Setelah publikasi di media Jerman itu, situs LifeSiteNews juga memverifikasi bahwa memang ada ratusan gambar-gambar porno yang kebanyakan berupa buku di situs tersebut. Beberapa buku menampilkan ketelanjangan frontal dan foto eksplisit khas sampul majalah porno seperti Playboy. Sebagai contoh, satu judul buku yang dilihat oleh LifeSiteNews menggambarkan foto seorang perempuan yang bugil dari leher ke lutut.

Weltbild juga dilaporkan menjual DVD yang dianggap porno oleh standar umat Kristen normal, tetapi hal itu diklaim tidak memenuhi definisi hukum dari pornografi hard-core di Jerman. Dikarenakan berita tersebut heboh di media Jerman, perusahaan penerbitan itu akhirnya menghapus halaman dari situs yang dianggap ofensif dan menonaktifkan fitur mesin pencari yang digunakan untuk pencarian di situs tersebut dengan menggunakan kata-kata seperti 'erotis'.

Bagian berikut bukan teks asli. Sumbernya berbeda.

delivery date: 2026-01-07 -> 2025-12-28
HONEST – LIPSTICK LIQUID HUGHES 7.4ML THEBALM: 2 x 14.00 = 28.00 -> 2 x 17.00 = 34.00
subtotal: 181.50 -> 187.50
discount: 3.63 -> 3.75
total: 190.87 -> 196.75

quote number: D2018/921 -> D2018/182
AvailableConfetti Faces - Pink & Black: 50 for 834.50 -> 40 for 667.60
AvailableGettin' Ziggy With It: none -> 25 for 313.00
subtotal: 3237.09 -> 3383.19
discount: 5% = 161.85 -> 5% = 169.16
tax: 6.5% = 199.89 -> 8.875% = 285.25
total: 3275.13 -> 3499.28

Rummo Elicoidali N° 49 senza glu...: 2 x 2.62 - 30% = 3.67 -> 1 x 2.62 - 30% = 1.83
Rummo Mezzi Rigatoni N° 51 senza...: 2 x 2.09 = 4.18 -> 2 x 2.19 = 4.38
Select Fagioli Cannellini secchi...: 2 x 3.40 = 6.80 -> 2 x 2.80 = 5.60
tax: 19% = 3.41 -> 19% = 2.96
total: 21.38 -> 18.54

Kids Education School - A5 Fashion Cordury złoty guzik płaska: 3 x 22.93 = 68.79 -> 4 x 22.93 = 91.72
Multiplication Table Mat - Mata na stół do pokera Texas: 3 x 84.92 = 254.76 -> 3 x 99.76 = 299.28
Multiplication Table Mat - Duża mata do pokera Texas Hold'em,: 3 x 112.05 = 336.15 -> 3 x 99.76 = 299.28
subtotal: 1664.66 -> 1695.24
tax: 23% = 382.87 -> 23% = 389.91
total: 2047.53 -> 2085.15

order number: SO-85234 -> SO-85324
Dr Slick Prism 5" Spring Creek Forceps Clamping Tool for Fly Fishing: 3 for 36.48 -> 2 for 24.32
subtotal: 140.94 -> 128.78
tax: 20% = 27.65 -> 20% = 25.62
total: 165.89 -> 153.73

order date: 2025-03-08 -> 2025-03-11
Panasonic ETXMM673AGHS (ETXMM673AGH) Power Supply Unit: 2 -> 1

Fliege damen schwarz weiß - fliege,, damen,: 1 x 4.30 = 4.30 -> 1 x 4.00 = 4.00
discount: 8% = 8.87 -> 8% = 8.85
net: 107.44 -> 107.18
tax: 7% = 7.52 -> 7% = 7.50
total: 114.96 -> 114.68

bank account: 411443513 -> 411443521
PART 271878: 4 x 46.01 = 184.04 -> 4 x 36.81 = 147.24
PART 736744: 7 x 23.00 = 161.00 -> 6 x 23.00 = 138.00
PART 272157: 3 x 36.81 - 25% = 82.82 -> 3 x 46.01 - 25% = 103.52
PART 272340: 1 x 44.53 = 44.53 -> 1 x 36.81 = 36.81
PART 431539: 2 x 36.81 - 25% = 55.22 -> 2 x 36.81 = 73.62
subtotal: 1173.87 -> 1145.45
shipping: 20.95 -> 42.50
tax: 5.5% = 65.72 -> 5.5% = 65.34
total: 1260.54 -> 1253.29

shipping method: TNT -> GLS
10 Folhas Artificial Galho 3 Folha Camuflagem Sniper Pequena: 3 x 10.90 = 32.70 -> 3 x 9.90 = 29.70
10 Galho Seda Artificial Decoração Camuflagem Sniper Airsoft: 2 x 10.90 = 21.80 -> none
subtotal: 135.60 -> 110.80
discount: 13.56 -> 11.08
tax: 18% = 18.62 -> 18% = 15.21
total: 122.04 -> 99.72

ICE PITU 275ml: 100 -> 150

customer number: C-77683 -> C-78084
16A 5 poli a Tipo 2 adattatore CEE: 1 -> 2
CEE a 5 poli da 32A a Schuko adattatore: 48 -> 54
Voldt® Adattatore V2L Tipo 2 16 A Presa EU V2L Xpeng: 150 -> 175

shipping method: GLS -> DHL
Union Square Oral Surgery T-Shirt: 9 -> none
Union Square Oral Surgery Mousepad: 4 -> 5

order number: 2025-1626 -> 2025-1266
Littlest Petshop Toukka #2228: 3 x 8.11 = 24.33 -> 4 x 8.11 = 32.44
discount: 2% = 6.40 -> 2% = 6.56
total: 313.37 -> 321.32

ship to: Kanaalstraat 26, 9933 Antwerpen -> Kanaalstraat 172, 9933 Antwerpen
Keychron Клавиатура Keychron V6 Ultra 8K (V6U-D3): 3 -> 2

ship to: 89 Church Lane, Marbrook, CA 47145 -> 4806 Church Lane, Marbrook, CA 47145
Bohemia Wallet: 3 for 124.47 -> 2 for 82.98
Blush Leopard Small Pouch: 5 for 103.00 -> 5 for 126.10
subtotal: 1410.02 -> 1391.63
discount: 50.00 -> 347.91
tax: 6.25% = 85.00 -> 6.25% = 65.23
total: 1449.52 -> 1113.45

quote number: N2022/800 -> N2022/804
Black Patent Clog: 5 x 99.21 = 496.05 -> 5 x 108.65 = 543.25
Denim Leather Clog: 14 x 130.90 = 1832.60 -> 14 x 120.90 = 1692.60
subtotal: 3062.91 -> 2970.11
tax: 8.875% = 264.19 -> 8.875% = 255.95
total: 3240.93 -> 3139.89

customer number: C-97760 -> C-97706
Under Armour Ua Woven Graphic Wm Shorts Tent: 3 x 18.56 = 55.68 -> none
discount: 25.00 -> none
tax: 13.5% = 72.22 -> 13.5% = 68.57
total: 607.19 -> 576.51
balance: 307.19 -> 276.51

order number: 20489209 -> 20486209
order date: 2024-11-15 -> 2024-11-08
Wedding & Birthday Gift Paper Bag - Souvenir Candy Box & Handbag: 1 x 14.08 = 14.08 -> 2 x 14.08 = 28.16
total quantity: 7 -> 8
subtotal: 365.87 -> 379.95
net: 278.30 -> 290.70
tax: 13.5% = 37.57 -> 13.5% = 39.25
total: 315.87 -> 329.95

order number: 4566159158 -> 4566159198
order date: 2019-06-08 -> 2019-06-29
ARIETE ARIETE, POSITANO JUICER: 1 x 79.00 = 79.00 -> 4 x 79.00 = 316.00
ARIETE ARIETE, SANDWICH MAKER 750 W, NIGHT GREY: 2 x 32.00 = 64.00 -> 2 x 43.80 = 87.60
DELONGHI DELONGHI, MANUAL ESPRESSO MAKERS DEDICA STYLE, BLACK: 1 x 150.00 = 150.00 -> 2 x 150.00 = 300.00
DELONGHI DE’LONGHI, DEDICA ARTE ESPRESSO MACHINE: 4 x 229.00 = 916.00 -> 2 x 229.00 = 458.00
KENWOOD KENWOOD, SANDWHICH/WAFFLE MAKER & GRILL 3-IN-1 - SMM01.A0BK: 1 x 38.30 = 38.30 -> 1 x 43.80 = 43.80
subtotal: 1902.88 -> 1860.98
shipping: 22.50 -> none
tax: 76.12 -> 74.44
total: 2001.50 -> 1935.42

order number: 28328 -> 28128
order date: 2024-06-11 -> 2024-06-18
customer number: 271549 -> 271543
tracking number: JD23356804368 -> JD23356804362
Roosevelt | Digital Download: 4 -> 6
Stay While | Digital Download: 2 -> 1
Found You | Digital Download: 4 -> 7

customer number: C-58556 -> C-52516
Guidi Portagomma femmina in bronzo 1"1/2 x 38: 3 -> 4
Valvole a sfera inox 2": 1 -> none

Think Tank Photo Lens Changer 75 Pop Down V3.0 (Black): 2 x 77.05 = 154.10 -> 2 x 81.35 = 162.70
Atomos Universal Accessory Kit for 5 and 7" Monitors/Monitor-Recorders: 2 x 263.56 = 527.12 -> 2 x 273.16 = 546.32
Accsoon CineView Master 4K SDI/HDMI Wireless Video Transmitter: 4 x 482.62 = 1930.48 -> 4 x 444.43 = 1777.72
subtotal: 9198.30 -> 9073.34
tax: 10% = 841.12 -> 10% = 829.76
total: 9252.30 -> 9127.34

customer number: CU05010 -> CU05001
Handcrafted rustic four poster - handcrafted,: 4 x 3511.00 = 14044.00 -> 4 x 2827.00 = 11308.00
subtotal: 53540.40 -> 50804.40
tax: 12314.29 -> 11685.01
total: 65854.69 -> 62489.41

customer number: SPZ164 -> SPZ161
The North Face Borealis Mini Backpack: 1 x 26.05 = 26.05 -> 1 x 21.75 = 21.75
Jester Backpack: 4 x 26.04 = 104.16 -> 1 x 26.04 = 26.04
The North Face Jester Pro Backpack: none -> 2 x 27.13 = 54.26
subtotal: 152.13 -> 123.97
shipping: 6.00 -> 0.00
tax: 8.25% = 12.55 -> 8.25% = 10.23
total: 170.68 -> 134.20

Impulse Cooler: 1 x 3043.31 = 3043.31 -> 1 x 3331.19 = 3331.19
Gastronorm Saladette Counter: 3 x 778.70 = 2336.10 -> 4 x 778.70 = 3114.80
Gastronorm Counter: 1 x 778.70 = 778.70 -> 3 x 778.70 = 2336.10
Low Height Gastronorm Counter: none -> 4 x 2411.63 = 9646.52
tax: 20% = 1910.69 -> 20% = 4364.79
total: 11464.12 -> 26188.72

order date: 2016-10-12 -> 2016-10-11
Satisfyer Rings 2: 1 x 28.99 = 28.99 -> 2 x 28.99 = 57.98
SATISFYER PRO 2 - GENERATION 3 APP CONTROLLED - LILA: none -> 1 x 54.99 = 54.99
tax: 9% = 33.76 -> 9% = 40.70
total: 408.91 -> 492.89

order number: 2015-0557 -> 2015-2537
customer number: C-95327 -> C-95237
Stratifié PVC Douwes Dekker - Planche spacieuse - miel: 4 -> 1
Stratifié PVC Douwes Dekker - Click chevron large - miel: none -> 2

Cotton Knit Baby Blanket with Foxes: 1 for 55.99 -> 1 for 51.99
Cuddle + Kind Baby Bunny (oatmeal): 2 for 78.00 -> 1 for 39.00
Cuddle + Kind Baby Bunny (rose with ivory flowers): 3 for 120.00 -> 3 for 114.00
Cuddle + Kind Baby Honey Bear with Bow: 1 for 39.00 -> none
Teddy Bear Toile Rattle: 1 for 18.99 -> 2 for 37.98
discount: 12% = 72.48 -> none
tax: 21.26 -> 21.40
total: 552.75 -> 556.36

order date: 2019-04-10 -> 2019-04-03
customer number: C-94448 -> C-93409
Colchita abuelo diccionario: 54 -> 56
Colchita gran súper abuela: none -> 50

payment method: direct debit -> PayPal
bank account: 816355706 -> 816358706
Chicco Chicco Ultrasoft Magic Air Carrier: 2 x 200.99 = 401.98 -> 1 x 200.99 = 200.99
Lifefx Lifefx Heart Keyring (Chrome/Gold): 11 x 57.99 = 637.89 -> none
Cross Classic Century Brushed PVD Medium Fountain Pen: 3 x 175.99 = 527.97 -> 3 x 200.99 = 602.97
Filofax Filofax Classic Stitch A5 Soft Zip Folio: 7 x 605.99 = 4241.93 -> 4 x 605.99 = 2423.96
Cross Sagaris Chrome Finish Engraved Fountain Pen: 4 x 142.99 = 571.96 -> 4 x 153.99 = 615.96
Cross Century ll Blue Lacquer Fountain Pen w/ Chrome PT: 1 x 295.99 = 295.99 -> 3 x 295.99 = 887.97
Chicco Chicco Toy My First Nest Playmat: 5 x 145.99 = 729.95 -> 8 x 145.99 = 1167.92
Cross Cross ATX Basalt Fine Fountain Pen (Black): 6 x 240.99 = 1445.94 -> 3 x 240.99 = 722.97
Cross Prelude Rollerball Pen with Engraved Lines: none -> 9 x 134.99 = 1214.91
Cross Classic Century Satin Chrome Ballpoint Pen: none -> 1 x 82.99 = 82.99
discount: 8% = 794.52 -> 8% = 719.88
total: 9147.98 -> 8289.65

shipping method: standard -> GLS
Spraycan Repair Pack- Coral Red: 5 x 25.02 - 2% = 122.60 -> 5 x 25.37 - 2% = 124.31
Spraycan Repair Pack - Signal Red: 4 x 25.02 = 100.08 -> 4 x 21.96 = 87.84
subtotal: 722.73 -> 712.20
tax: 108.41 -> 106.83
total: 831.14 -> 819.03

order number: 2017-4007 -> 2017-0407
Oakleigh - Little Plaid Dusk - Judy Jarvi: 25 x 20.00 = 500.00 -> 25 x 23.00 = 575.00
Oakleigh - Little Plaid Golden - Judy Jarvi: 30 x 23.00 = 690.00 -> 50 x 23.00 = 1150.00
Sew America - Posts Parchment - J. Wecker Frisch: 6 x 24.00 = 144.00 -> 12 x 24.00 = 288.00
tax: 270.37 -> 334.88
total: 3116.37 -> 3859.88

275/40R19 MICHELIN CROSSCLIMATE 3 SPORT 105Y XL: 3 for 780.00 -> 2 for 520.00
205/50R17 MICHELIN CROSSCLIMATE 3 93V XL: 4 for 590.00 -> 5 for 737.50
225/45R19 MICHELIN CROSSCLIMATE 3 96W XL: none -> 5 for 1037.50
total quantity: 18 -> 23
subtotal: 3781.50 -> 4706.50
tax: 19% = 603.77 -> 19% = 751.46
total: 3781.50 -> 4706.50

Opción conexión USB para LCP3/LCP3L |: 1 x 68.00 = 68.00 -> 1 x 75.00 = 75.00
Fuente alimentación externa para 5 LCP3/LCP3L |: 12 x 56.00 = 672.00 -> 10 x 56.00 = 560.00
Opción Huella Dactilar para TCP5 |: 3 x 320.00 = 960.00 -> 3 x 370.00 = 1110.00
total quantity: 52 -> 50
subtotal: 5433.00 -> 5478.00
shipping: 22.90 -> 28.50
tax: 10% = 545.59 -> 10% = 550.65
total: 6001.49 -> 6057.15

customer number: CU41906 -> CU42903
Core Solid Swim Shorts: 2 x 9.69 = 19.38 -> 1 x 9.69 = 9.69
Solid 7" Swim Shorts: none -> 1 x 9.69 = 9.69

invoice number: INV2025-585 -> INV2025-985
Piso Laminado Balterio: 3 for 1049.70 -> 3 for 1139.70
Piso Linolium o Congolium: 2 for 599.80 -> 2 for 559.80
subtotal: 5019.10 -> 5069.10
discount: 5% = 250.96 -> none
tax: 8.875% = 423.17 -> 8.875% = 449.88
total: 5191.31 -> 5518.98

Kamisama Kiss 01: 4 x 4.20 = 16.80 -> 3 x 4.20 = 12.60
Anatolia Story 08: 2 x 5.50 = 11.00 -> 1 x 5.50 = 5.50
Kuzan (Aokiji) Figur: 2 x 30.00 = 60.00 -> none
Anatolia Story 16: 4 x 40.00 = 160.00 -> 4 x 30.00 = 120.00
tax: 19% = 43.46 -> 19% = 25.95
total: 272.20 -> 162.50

"Hal ini perlu dicatat bahwa "pornografi" adalah istilah hukum yang jelas," kata Weltbild dalam siaran persnya. "WELTBILD tidak menawarkan pornografi dan belum pernah melakukannya sebelumnya."

Dalam pernyataan tertulisnya itu, Weltbild juga mempertanyakan klaim keuntungan hingga miliaran euro yang ditulis Die Welt.  Weltbild mengatakan bahwa hanya mendapatkan keuntungan sekitar 0,02 persen dari omzet tahunan yang berasal dari buku-buku erotis itu dan dengan demikian, headline seperti bertajuk "Gereja Katolik membuat keberuntungan dengan porno" itu tidaklah benar dan hanya fitnah.

Saat ini, tulis Weltbild, perusahaan masih terus melakukan penyisiran materi terlarang dari sekitar 775 ribu buku yang telah disebarkan. Langkah yang sama akan dilakukan untuk 100 ribu buku yang diterbitkan setiap tahunnya.(EPN)



Catatan Redaksi:

Penyelesaian Masalah Berita Liputan6.com yang Diadukan ke Dewan Pers


Terkait pengaduan masyarakat kepada Dewan Pers atas berita berjudul "Gereja Katolik Jerman Terlibat Skandal Buku Porno" mengutip berita Harian Jerman Die Welt, yang dimuat Portal Berita Liputan6.com pada 30 Oktober 2011, Redaksi Liputan6.com telah berkomunikasi dengan Dewan Pers, Selasa, 15 November 2011.


Dewan Pers menilai berita tersebut mengandung kelemahan: karena tidak memuat konfirmasi dari semua sumber kunci sehingga muncul problem akurasi berita dan kurang sensitif terhadap persoalan SARA. Liputan6.com menerima penilaian Dewan Pers tersebut, dan meminta maaf kepada pembaca atas pemuatan berita tersebut.


Melalui berita berjudul "Gereja Katolik Jerman Bantah Skandal Buku Porno" ini, Liputan6.com melakukan koreksi berdasarkan bantahan dari penerbit Weltbild.


Dengan permintaan maaf ini, Dewan Pers menganggap masalah telah diselesaikan dan liputan6.com tidak bertanggung jawab atas munculnya perdebatan atas berita itu di media lain.